TÜSİAD'ın Kıbrıs'la ilgili tavrını "komprador burjuvazinin millî dâvâsı olmaz" gibi bir yaklaşımla değerlendirmek içimden gelmez. Türkiye'de sermayenin hâlâ milli meselelerdeki hassasiyetini belli ölçüde koruduğunu, ayrıca zaten yeterince uluslararası sermaye ile bütünleşemediğini düşünüyorum.

Ama ortada sakil bir durum olduğu da su götürmez. "Kıbrıs meselesi Türkiye'nin AB yolundaki yürüyüşünü engellemesin" den yola çıkıp, uzlaşmazlık suçlamasında hedefe Denktaş'ı koyması, en azından konunun enine boyuna düşünülmediği sonucunu ortaya çıkarıyor. TÜSİAD'ın ne AB'ye ne de Rum tarafına söyleyeceği net şeylerin olmaması zenginler klübünün duruşunu daha da sıkıntılı hale getiriyor.
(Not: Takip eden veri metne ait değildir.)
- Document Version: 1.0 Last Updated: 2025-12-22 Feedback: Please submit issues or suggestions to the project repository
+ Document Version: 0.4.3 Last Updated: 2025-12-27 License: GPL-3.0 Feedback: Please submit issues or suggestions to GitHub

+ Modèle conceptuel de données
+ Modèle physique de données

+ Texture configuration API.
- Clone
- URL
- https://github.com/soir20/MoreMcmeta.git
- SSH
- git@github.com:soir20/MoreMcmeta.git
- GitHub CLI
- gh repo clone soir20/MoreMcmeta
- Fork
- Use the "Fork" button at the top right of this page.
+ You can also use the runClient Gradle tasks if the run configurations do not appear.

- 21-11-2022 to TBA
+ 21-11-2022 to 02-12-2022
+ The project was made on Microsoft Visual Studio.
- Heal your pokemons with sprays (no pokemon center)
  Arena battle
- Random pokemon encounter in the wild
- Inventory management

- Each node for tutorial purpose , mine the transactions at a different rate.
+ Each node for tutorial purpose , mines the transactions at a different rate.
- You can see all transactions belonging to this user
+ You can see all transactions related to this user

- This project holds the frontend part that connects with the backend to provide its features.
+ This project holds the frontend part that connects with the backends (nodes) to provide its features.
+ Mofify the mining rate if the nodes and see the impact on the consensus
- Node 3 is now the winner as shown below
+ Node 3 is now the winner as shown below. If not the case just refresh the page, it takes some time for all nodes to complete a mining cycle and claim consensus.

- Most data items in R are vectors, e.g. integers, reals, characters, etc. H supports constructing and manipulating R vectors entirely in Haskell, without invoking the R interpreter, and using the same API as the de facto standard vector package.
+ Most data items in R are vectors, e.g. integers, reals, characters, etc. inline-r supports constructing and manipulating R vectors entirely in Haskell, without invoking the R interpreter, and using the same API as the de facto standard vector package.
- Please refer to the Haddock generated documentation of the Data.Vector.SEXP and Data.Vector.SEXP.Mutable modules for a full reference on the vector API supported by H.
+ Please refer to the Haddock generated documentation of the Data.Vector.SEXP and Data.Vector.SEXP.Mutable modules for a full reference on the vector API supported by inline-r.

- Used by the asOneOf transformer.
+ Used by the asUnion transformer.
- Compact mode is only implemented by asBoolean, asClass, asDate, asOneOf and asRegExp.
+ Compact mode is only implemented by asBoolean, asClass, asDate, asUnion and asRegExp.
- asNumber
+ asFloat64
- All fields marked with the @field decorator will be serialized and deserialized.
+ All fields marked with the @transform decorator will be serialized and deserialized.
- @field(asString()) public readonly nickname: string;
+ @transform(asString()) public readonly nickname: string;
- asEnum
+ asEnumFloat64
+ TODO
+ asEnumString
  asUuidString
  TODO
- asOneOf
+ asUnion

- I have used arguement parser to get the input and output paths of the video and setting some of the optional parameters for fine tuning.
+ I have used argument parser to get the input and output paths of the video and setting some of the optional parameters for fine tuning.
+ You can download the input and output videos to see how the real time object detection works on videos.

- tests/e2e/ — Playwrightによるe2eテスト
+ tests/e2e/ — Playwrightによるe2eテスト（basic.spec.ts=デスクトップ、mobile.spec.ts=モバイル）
Bir de söyleminin Rum lobiciliği ile Daniel Cohn Bendit'nin bıçkın üslûbunu besleyici nitelikte olması "TÜSİAD'ın millî hassasiyeti"ni tartışılır hale getiriyor. Belki burada TÜSİAD'a özel değil, Türkiye elitlerini etkisi altında bulunduran çok daha genel bir psikolojik yamulmadan, yani uluslararası iradeyi meşruiyyet dayanağı olarak değerlendiren zaaf çizgisinden söz etmek doğru olur.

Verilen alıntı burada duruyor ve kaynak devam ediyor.